* _DATA FOR ANALYSIS_:
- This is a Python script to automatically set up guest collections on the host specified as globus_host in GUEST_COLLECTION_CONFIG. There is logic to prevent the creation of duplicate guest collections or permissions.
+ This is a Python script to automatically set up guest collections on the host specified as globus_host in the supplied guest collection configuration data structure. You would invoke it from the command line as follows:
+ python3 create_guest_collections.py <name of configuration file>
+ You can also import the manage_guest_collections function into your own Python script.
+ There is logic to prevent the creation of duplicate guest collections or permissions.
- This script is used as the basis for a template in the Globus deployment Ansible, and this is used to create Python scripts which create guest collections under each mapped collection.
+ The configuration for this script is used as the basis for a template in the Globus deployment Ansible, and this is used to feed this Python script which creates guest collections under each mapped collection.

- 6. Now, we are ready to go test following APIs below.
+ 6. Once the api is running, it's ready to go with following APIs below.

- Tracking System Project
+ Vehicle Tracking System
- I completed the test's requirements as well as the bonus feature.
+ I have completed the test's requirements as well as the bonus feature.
--
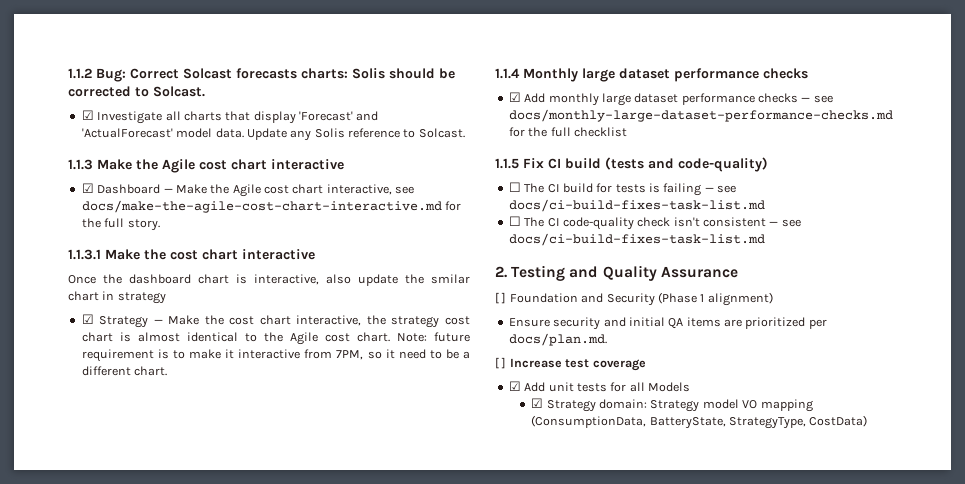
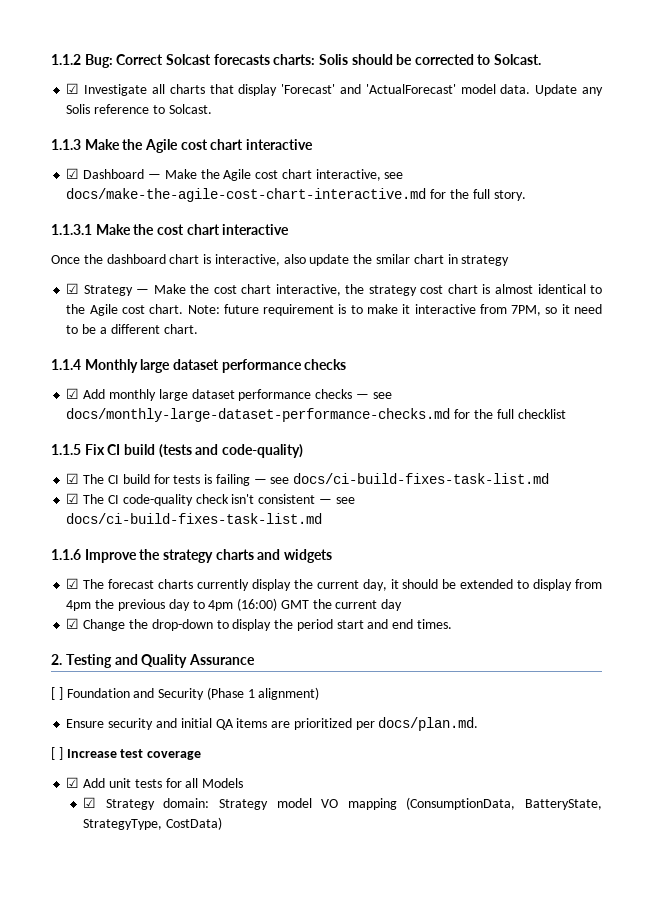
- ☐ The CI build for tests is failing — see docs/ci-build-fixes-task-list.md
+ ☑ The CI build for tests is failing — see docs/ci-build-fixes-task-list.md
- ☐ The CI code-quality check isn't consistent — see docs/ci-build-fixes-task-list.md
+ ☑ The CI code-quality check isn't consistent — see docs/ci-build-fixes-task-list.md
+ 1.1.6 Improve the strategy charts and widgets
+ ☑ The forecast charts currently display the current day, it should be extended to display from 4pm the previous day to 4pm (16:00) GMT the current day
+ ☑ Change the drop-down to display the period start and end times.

* _WHAT YOU HAVE TO DO_: Give back exactly the lines above starting at the line where "charts and widgets" appears and ending at the line where "and end times." appears, both included, with no other lines.

* _SOLUTION FOR THIS EXERCISE_:
+ 1.1.6 Improve the strategy charts and widgets
+ ☑ The forecast charts currently display the current day, it should be extended to display from 4pm the previous day to 4pm (16:00) GMT the current day
+ ☑ Change the drop-down to display the period start and end times.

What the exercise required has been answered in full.